A thin stew followed, then ripe cheese and fresh bread. Lunch went on past three o'clock, when they went to the sun-filled sitting room with coffee and cigars. Stephen felt the softness of the chair beneath him and allowed his hand to linger on the brocade. One of the company commanders, a tall man called Lucas, was talking about the fishing on the river Test in Hampshire near his parents' home. The others were discussing a battalion football match. An Edinburgh unit who were coming into the line nearby contained the entire Heart of Midlothian professional team and had proved unbeatable.
The colonel's batman brought brandy, and Stephen thought of the men in his platoon and the way they conjured cups of tea on tiny spirit stoves in damp trench walls. A sullen decorator called Studd used to fix a piece of cheese on his bayonet to entice the rats, then pull the trigger. Stephen felt that he was betraying them by eating and drinking in this elegant house, though in fact the men themselves believed you took what was available. They would barter and scrounge what they could in rest or in the line; food parcels were common property and a recent one addressed to Wilkinson, some weeks dead, had been the cause of particular celebration.
Stephen smiled to himself, aware that his brief flight from reality would soon be ended.
*
The battalion marched to a village called Colincamps. They sang on the road and swung their arms.
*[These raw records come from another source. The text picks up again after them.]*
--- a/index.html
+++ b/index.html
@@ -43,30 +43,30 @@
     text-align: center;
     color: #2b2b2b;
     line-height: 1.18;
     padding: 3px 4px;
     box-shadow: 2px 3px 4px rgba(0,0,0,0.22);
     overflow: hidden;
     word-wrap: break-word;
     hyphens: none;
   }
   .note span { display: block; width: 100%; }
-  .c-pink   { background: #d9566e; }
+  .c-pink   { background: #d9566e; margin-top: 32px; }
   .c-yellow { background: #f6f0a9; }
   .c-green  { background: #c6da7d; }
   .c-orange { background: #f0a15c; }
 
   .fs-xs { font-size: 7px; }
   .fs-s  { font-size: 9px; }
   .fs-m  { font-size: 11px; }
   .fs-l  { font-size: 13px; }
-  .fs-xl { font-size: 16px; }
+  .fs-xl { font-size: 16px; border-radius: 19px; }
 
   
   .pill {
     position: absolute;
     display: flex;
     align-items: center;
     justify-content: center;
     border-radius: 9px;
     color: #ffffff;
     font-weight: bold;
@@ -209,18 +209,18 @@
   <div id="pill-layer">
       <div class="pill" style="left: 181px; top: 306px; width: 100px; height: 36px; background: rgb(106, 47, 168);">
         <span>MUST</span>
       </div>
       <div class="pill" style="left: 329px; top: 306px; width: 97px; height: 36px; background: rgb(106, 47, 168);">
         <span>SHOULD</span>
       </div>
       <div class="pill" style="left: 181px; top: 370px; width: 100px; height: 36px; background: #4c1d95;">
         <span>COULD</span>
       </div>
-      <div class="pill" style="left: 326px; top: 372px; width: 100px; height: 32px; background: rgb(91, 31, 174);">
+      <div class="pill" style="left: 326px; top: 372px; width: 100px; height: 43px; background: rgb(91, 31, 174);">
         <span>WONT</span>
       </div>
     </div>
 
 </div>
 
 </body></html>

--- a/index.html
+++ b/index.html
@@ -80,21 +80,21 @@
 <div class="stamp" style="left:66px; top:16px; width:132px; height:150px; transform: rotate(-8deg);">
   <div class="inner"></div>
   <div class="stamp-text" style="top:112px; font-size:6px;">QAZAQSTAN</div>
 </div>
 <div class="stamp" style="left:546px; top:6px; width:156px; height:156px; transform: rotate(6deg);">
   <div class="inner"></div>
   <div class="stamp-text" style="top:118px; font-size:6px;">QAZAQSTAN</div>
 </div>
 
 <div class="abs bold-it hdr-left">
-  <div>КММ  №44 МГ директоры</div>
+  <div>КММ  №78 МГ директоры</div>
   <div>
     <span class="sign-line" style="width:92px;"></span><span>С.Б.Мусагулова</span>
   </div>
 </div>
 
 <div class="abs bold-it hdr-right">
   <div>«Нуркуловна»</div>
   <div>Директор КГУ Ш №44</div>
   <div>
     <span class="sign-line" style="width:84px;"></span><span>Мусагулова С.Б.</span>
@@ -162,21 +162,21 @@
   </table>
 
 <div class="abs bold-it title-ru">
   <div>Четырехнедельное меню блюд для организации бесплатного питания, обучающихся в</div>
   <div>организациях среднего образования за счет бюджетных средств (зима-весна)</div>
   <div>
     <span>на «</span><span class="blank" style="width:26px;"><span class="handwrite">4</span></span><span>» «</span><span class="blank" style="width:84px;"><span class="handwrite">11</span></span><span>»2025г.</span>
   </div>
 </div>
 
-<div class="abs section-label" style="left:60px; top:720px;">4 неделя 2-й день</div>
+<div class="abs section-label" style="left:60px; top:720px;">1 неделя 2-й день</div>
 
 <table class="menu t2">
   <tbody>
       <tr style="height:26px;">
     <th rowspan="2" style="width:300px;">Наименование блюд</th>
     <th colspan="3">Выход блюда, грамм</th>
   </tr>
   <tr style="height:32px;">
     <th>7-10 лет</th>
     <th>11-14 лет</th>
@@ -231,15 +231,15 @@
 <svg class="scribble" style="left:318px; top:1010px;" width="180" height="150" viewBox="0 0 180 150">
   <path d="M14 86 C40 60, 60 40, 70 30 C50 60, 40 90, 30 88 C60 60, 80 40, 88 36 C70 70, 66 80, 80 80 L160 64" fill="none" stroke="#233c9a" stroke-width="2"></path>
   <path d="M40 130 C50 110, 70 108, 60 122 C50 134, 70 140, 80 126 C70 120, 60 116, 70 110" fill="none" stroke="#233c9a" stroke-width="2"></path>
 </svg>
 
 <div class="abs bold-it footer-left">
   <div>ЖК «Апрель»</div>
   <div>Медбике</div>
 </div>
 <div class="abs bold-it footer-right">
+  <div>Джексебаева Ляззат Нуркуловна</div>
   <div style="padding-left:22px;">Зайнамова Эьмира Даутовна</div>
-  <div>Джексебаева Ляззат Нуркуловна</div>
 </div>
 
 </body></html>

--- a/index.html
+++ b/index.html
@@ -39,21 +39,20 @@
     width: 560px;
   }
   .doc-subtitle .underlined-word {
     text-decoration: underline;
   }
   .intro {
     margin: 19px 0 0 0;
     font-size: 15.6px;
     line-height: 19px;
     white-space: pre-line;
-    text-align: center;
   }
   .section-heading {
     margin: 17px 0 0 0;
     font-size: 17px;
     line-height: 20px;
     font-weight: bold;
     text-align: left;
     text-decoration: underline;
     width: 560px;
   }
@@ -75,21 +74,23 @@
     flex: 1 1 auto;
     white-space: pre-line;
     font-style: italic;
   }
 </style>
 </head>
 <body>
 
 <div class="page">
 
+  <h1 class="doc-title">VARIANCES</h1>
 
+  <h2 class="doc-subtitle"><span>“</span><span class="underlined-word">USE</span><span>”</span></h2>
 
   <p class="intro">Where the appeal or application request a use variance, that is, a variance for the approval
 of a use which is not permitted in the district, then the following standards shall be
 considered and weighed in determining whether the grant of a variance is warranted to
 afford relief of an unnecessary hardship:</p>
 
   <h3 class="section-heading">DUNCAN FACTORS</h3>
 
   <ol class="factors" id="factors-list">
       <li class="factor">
It was a warm June day and the sun lit up the pallid green of the countryside. In the elms the rooks were calling dreamily, and in the plane trees and chestnuts was the constant sound of blackbirds and thrushes. The village was a babble of accents from Ulster, London, Glasgow, and Lancashire. The men overwhelmed the resources of the local families in their search for billets. They played football in the evening and their sweat awakened the memories of action in their unwashed, lice-filled clothes.
Stephen took his platoon to a barn where Gray was attempting to make a deal with a reluctant woman and her son. By nightfall they had got the men inside with clean straw and a hot meal from the mobile cooker.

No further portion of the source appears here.